Working remotely during this internship has its challenges – not just for us, but for most people working remotely right now. From audio issues to our WiFi shutting down on us, one significant challenge has been trying to connect and bond with the rest of SIP20 members. Since we all belong to our own respective teams, SIP20 has few opportunities to connect with members of the other teams. Team Yogurt’s mission has been to create ways to familiarize everyone with each other and create a SIP community similar to that of past SIP years.
Our team consists of one member from each SIP20 team: Ashley O’Handley from Team Donair, Whitney Kluttz from Team Linguini, Jasmine Duerk from Team Pork Dumplings, Marcus Johnson from Team Chowder, and me, representing Team Black Forest. When the team was first formed, we were like a rag tag group working together to solve our way out of a dungeon without any clue on where to start. Barely acquainted with each other, it seemed almost impossible to try and tackle this quest to create a meaningful connection between all of the SIP20 members. As the leader, I too felt like I was ill equipped for this role. But as the weeks went by, we all were able to overcome our doubts and uncertainties and started to organize outside events which all of SIP20 could participate in.

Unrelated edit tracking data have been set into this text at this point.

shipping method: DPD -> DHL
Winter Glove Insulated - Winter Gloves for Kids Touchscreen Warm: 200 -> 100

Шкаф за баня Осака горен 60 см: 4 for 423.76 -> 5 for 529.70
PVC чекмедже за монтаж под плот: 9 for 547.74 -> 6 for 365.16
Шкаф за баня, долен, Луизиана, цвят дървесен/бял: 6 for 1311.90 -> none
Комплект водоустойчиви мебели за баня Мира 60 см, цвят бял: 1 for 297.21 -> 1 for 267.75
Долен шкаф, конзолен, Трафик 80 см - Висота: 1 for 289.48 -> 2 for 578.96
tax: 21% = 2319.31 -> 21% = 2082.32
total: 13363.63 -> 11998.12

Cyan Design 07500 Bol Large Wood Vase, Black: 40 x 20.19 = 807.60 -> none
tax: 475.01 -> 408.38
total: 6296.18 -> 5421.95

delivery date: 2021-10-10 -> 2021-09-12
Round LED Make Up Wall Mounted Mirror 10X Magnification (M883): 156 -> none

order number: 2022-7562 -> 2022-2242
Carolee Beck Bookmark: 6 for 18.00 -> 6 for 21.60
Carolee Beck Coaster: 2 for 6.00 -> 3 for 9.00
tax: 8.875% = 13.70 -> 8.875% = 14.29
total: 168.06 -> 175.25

Thanks to the power of technology, we have been able to find outlets which allow us to all communicate daily fairly easily. There are a plentiful amount of online platforms that enable us to reach out and participate with each other, such as Discord and Zoom. We have also used additional platforms which enable us to communicate with each other from the comforts of our own homes such as Netflix Party and more recently Amazon’s Watch Party. Jackbox, Minecraft and Smash Bros tournaments have been crowd favorites. We all have been able to find ways to connect with each other one way or the other, including the use of social media. With our main goal of creating a bond between all of the SIP20 members, we realized that we should have as many options as possible available for people to connect with one another, as some might not have certain platforms listed above. While Team Yogurt has organized our own events for the rest of SIP20 members, some outside of our team have already found ways to network with each other without our team’s help, something that I am thrilled to see happening.
While the connection we have in SIP20 differs from the previous years, I would argue that our connection in SIP20 is strong and equal to that of past years. We all have had the drive and desire to build connections with each other and, given our current services worked creatively to make it happen. It has been a lot of fun.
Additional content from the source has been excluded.